This form of wedged support has advantages for both aluminum and composite balls B. The wedged support can increase the bearing area on the ball B and can help the ball B to stay seated and withstand high pressures. Wedging of an aluminum ball B may make it easier to mill out the ball B, while wedging of the composite balls B can avoid the possible shearing or cutting of the ball's sides that would the ball B to pass through the seat 150.

Continued pressure eventually moves the seat 150 against an inner shoulder 137 of the sleeve's bore 135. The engagement causes the movement of the seat 150 in the sleeve's bore 135 to stop. FIG. 4C shows the seat 150 moved in the inner sleeve 130 against the inner shoulder 137.

Now, the pressure applied against the ball B forces the inner sleeve 130 directly so that the inner sleeve 130 moves from the closed condition to the opened condition. As it slides in the housing's bore 125, the inner sleeve 130 uncovers the flow ports 126 of the housing 120 and places the bore 125 in fluid communication with the annulus (not shown) surrounding the sliding sleeve 100. FIG. 4D shows the sleeve 130 moved to the open condition.

Fracturing can then commence by flowing treatment fluid, such as a fracturing fluid, downhole to the sliding sleeve 100 so the fluid can pass out the open flow ports 126 to the surrounding formation. The ball B engaged in the seat 150 prevents the treatment fluid from passing and isolates downhole sections of the assembly. Yet, the ends of the segments 152 encompassing more surface area of the deployed ball B helps support the ball B at the higher fluid pressure used during treatment (e.g., fracturing) operations through the sliding sleeve 100.

It should be noted that the support provided by the seat 150 does not need to be leak proof because the fracturing treatment may merely need to sufficiently divert flow with the seated ball B and maintain pressures. Accordingly, the additional engagement of the ball B provided by the contracted seat 150 is intended primarily to support the ball B at higher fracturing pressures. Moreover, it should be noted that the ball B as shown here and throughout the disclosure may not be depicted as deformed. This is merely for illustration. In use, the ball B would deform and change shape from the applied pressures.

Once the treatment is completed for this sliding sleeve 100, similar operations can be conducted uphole to treat other sections of the wellbore. After the fracturing job is completed, the well is typically flowed clean, and the ball B is floated to the surface. Sometimes, the ball B may not be floated or may not dislodge from the seat 150. In any event, the seat 150 (and the ball B if remaining) is milled out to provide a consistent inner dimension of the sliding sleeve 100.

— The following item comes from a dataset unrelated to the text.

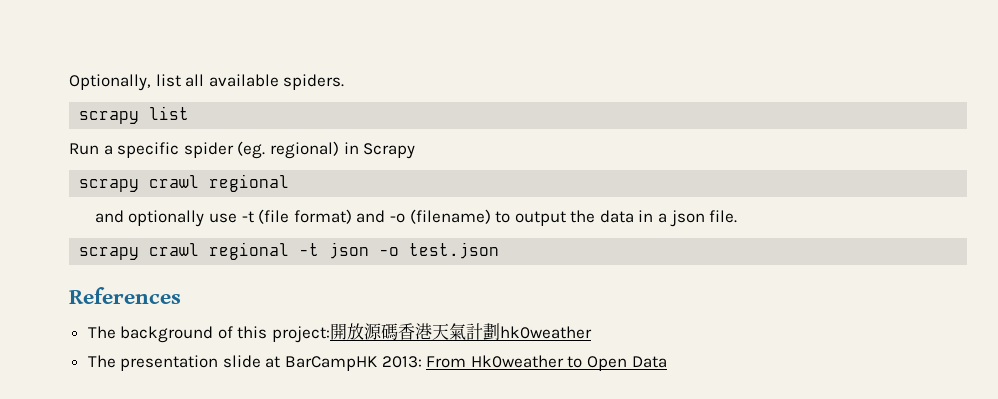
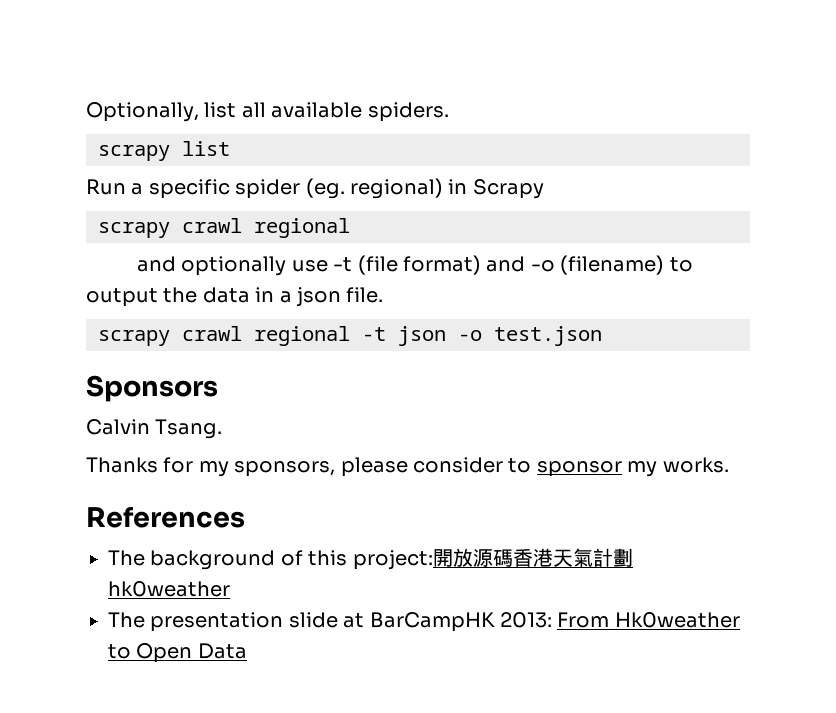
+ Sponsors
+ Calvin Tsang.
+ Thanks for my sponsors, please consider to sponsor my works.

To facilitate milling, the seat 150 and especially the segments 152 can be constructed from cast iron, and the ball B can be composed of aluminum or a non-metallic material, such as a composite. The split ring 154 can be composed of the same or different material from the segments 152. Preferably, the split ring 154 can be composed of a suitable material to bias the segments 152 that can be readily milled as well. For example, the split ring 154 can be composed of any suitable material, such as an elastomer, a thermoplastic, an organic polymer thermoplastic, a polyetheretherketone (PEEK), a thermoplastic amorphous polymer, a polyamide-imide, TORLON®, a soft metal, cast iron, etc., and a combination thereof. (TORLON is a registered trademark of SOLVAY ADVANCED POLYMERS L.L.C.)

Once milling is complete, the inner sleeve 130 can be closed or opened with a shifting tool. For example, the inner sleeve 130 can have tool profiles (not shown) so the sliding sleeve 100 can function like any conventional sliding sleeve that can be shifted opened and closed with a convention tool, such as a “B” tool. Other arrangements are also possible.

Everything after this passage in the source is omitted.